→ TASK TO CARRY OUT
Exactly the lines from the one containing "font-weight: 400 ->" through the one containing "html: <div> <div>" in the listing below are to be copied, with the pictures left out.

→ DATA FOR THE TASK
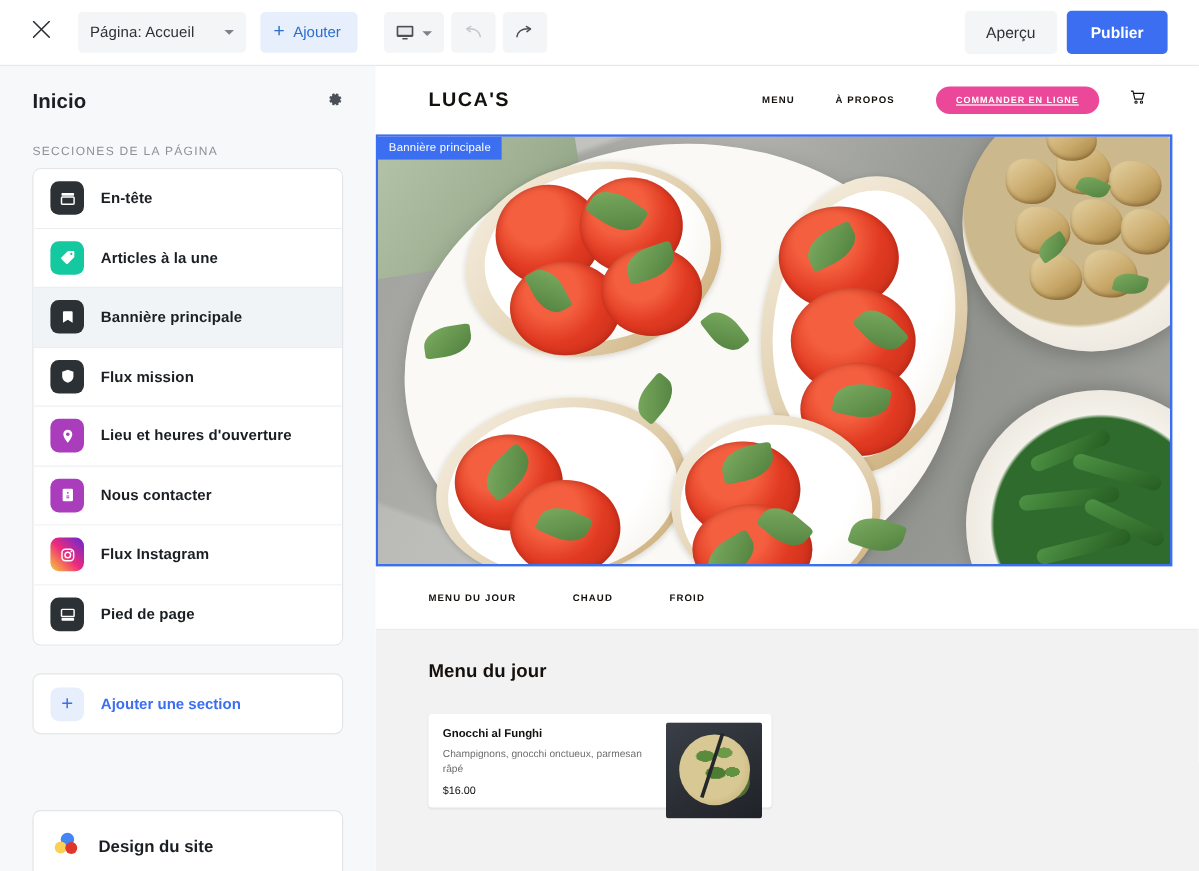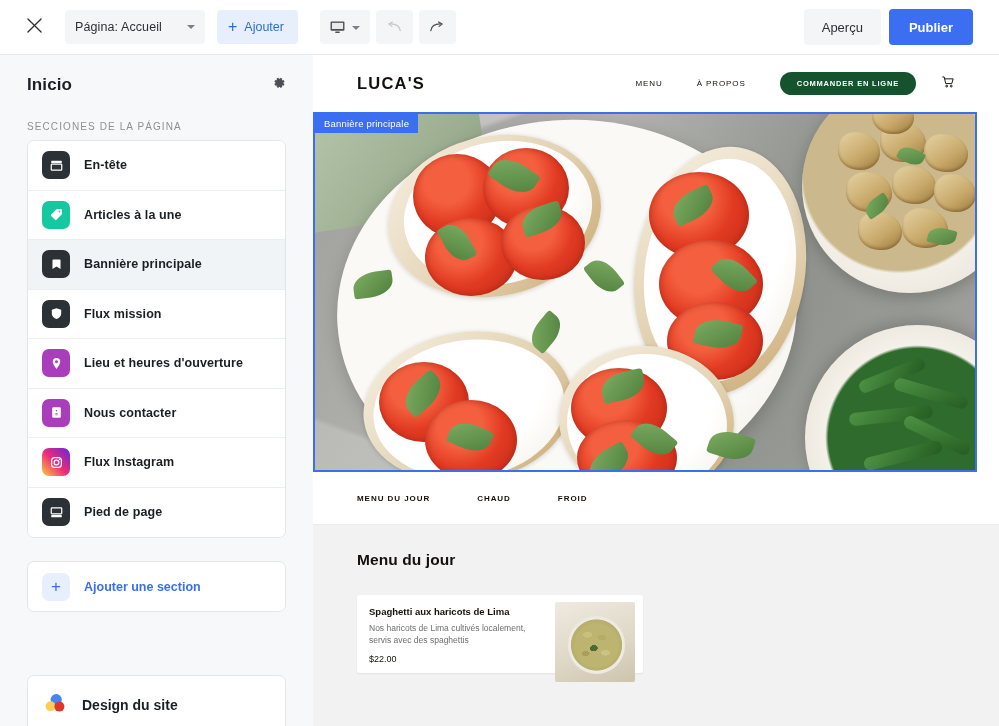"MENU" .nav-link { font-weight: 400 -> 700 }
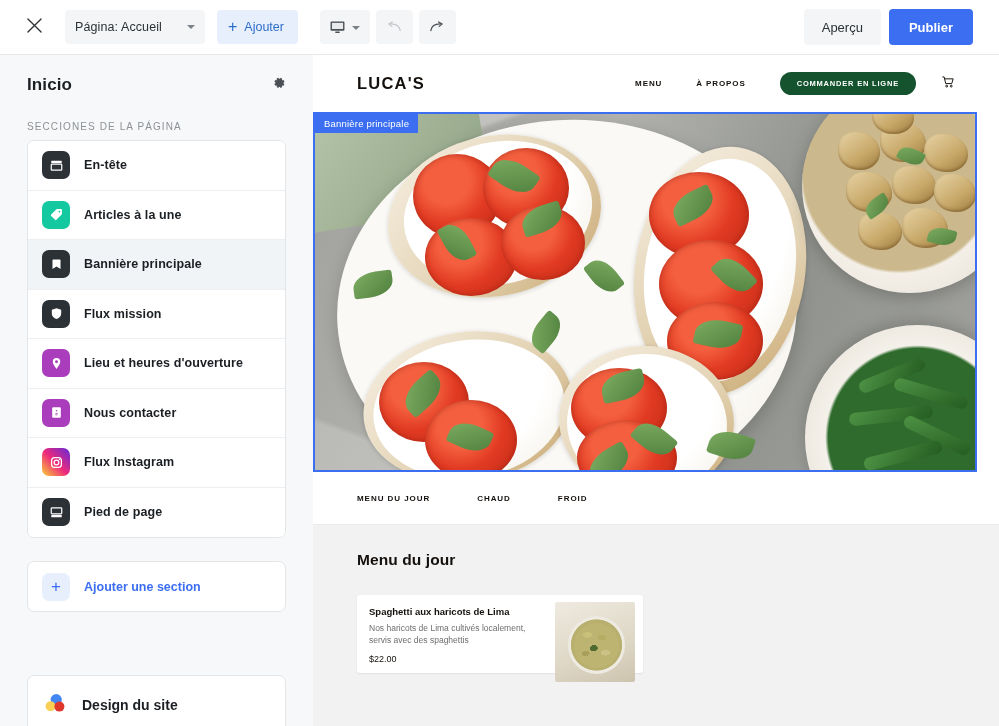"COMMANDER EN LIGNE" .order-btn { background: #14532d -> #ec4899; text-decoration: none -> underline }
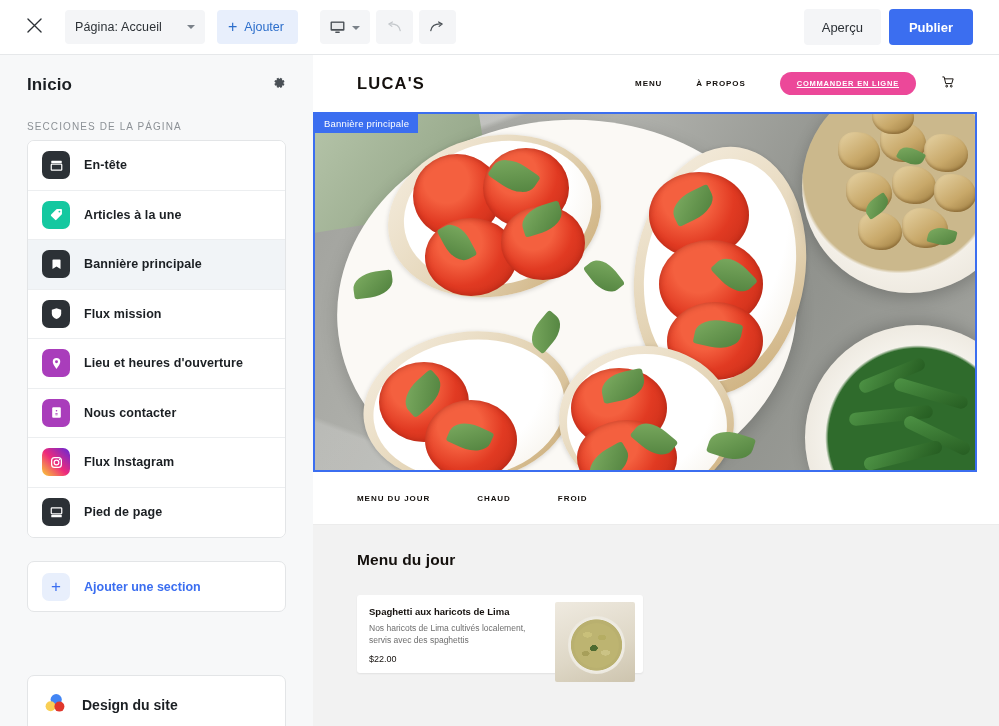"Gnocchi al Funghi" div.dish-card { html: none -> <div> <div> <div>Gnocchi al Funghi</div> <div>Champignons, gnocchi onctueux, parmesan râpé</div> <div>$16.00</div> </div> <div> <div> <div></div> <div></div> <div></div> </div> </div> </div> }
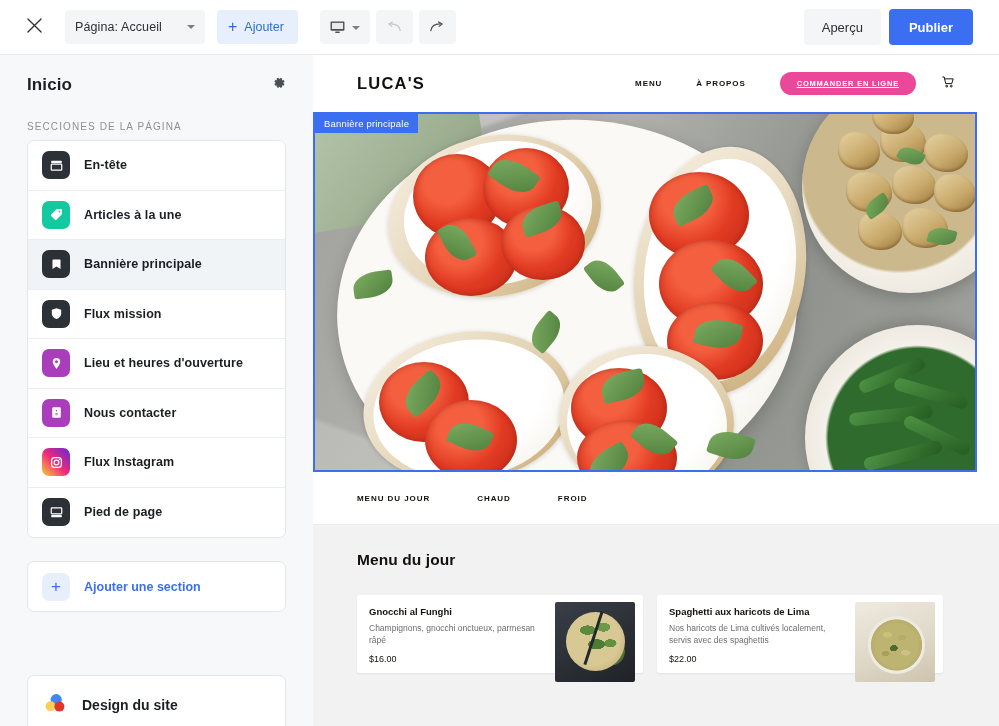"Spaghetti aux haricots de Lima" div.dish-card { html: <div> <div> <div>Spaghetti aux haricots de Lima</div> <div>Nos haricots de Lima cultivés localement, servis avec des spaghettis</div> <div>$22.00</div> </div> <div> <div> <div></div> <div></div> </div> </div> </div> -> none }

...

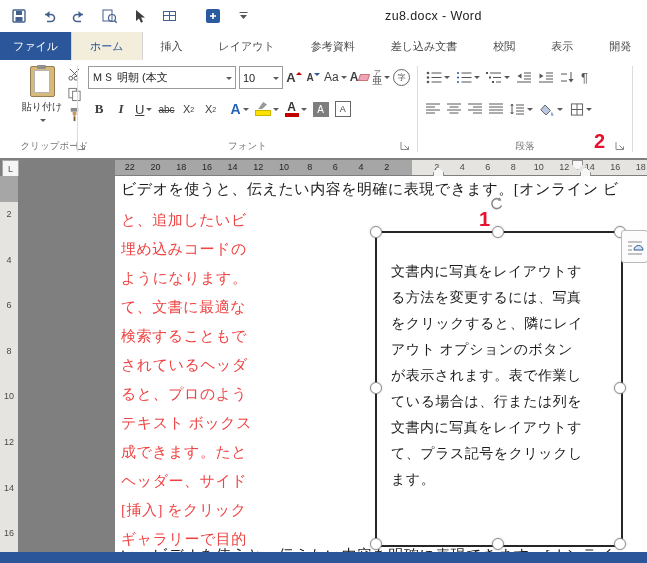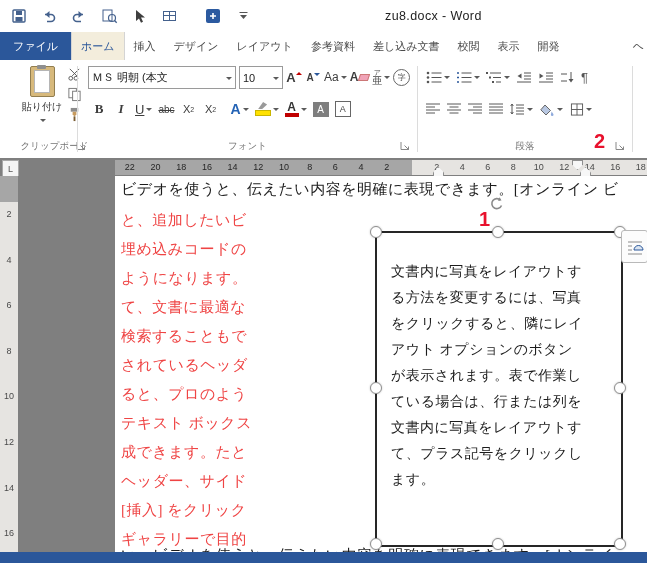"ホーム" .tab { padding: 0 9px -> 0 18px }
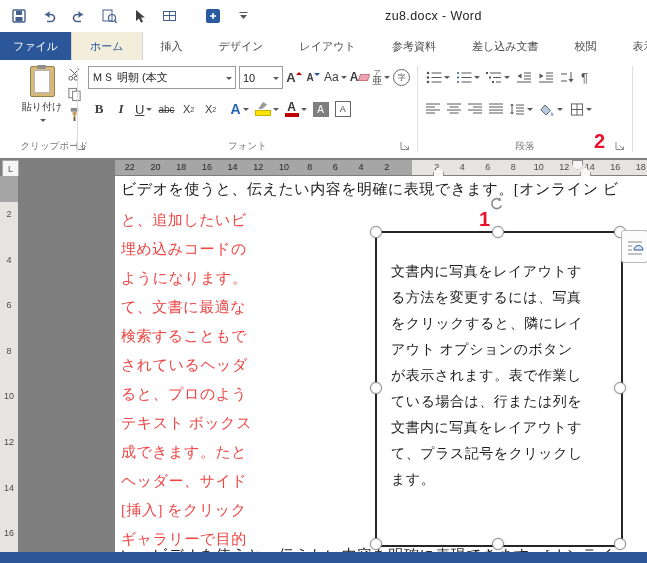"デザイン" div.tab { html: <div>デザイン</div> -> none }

--

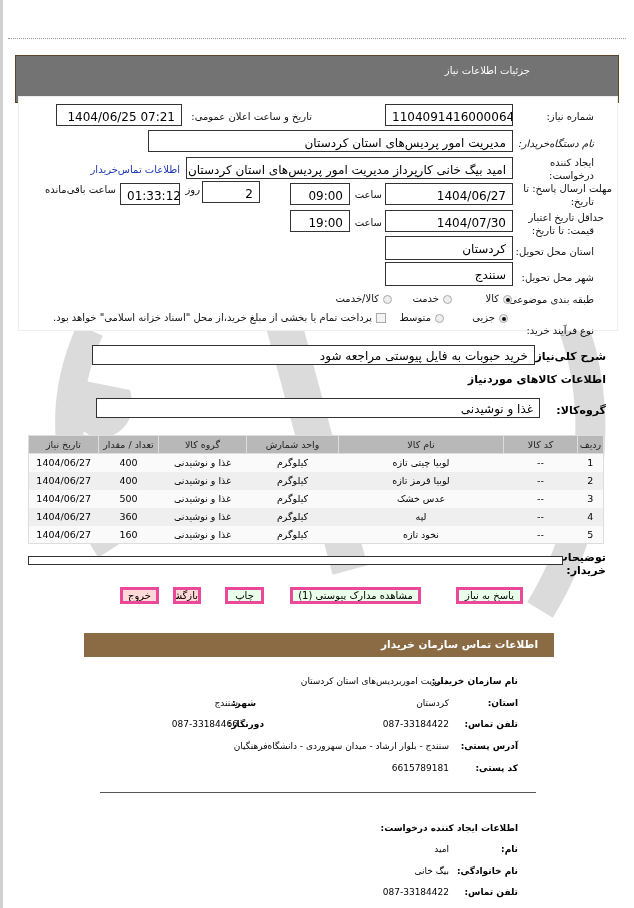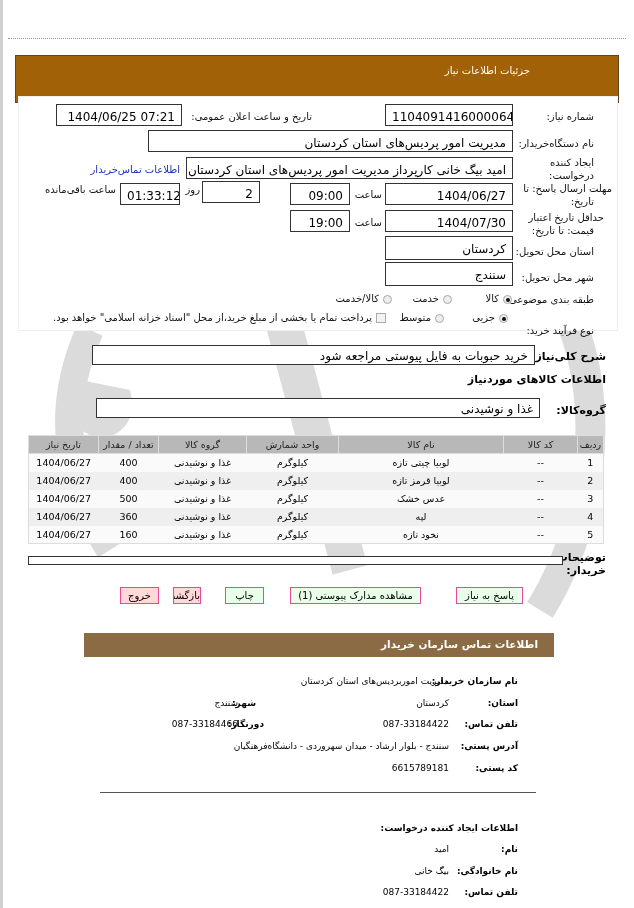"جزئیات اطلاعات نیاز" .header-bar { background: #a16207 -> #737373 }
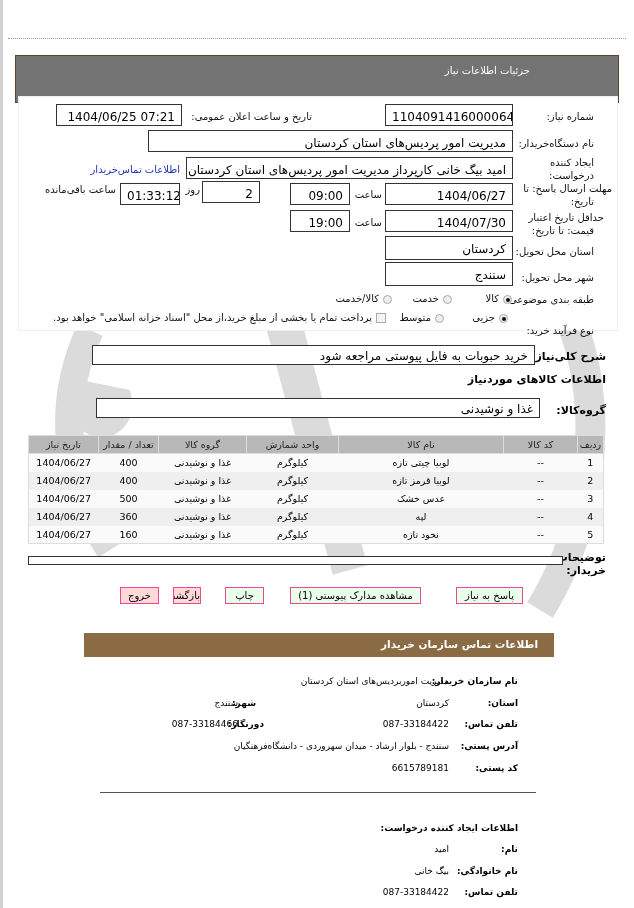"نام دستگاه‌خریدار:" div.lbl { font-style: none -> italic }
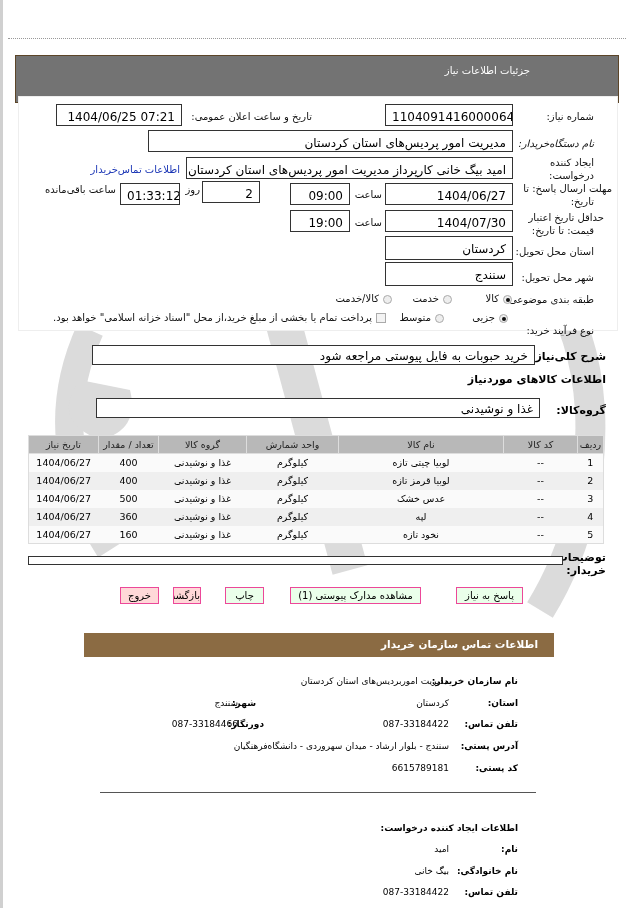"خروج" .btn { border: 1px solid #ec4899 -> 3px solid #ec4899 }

→ ANSWER SPACE
"MENU" .nav-link { font-weight: 400 -> 700 }
"COMMANDER EN LIGNE" .order-btn { background: #14532d -> #ec4899; text-decoration: none -> underline }
"Gnocchi al Funghi" div.dish-card { html: none -> <div> <div> <div>Gnocchi al Funghi</div> <div>Champignons, gnocchi onctueux, parmesan râpé</div> <div>$16.00</div> </div> <div> <div> <div></div> <div></div> <div></div> </div> </div> </div> }
"Spaghetti aux haricots de Lima" div.dish-card { html: <div> <div> <div>Spaghetti aux haricots de Lima</div> <div>Nos haricots de Lima cultivés localement, servis avec des spaghettis</div> <div>$22.00</div> </div> <div> <div> <div></div> <div></div> </div> </div> </div> -> none }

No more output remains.